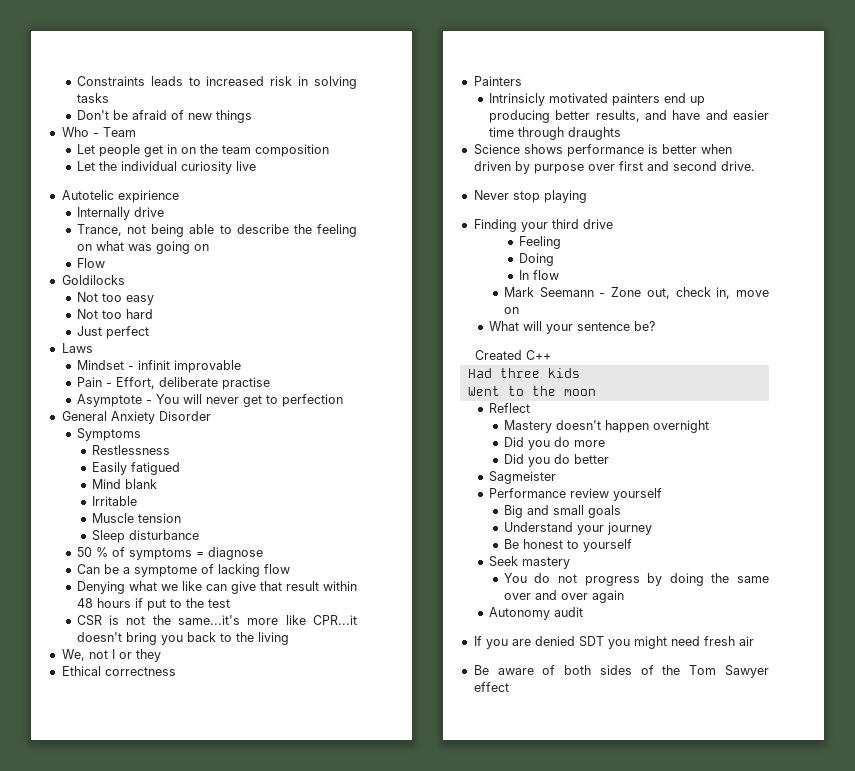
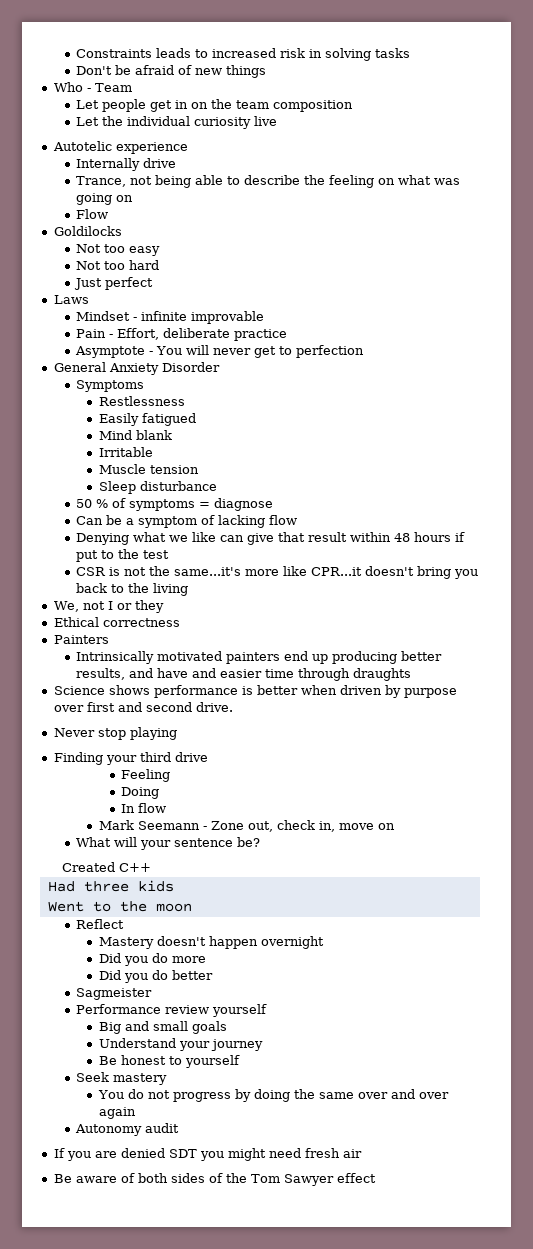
[117,190,179,203] expirience -> [115,142,188,154] experience
[137,360,170,370] infinit -> [141,311,188,321] infinite
[221,377,270,390] practise -> [234,329,288,341] practice
[133,565,197,577] symptome -> [138,516,198,528] symptom
[488,93,545,106] Intrinsicly -> [76,651,155,664] Intrinsically

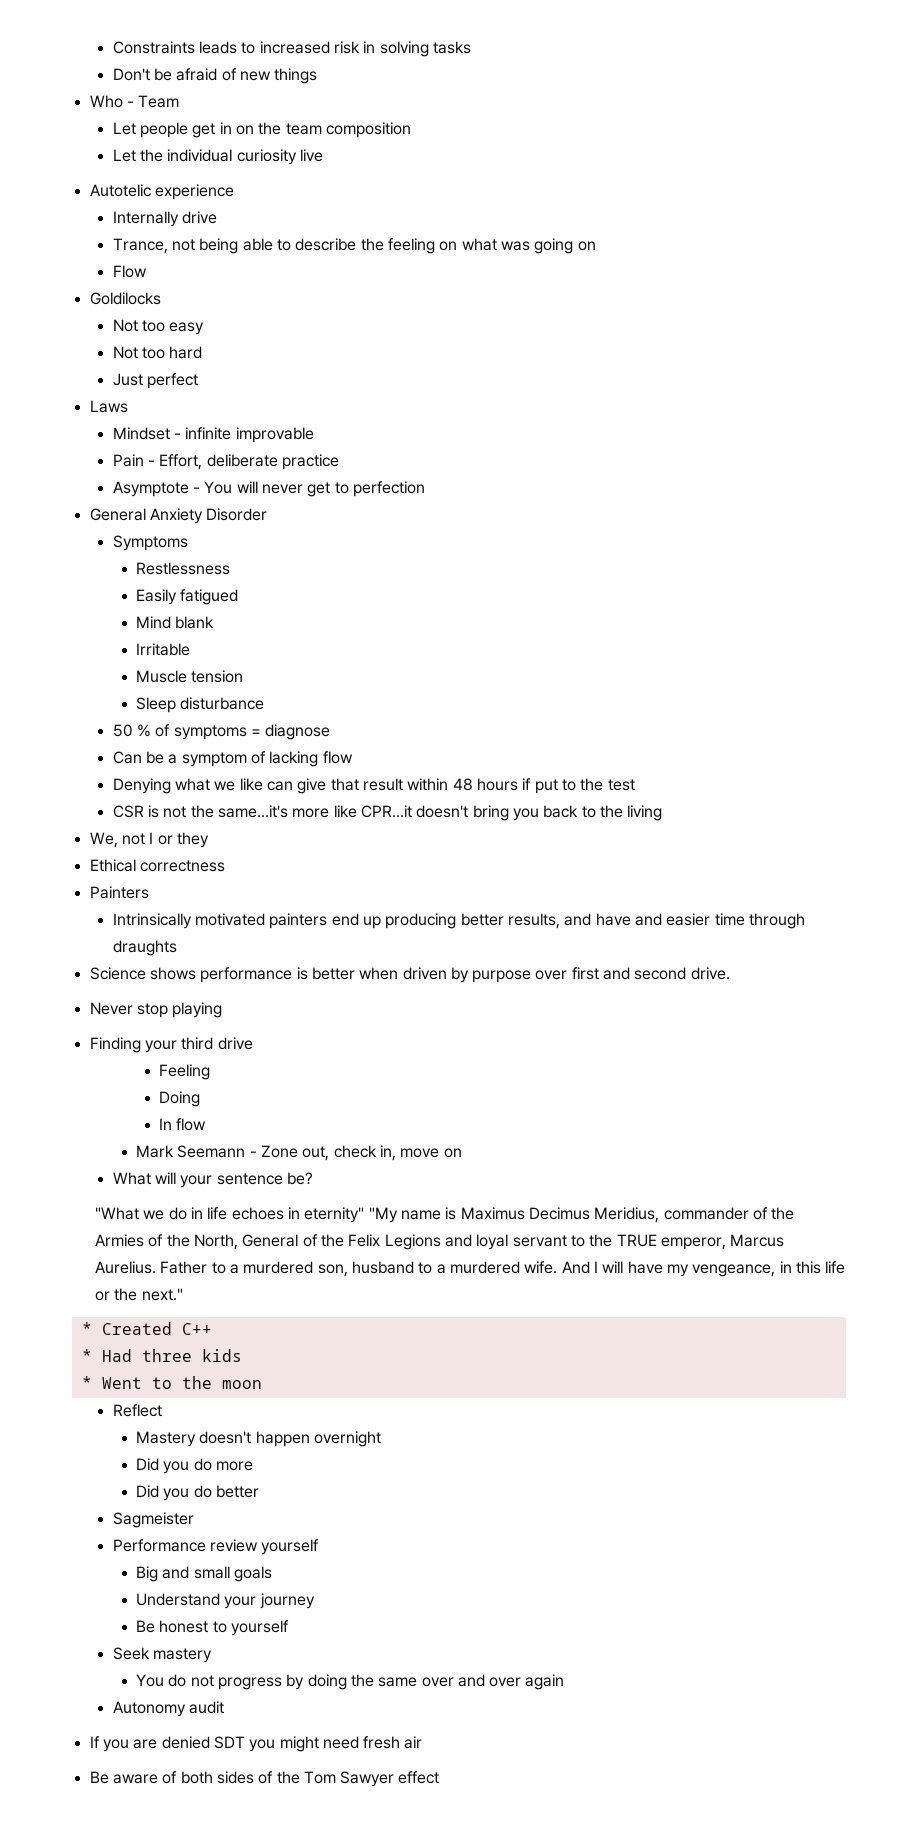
(261, 842) none -> [95,1207,795,1223] [95,1234,785,1250] [95,1261,846,1277] [95,1288,183,1301] [81,1322,92,1335] "What we do in life echoes in eternity" "My name is Maximus Decimus Meridius, commander of the Armies of the North, General of the Felix Legions and loyal servant to the TRUE emperor, Marcus Aurelius. Father to a murdered son, husband to a murdered wife. And I will have my vengeance, in this life or the next." // *
(152, 867) none -> [81,1349,92,1362] *
(174, 886) none -> [81,1376,92,1389] *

· · · ·

» Task objective
Restate each line of the records exactly; pictures do not belong in the copy.

» Result below
[117,190,179,203] expirience -> [115,142,188,154] experience
[137,360,170,370] infinit -> [141,311,188,321] infinite
[221,377,270,390] practise -> [234,329,288,341] practice
[133,565,197,577] symptome -> [138,516,198,528] symptom
[488,93,545,106] Intrinsicly -> [76,651,155,664] Intrinsically

(261, 842) none -> [95,1207,795,1223] [95,1234,785,1250] [95,1261,846,1277] [95,1288,183,1301] [81,1322,92,1335] "What we do in life echoes in eternity" "My name is Maximus Decimus Meridius, commander of the Armies of the North, General of the Felix Legions and loyal servant to the TRUE emperor, Marcus Aurelius. Father to a murdered son, husband to a murdered wife. And I will have my vengeance, in this life or the next." // *
(152, 867) none -> [81,1349,92,1362] *
(174, 886) none -> [81,1376,92,1389] *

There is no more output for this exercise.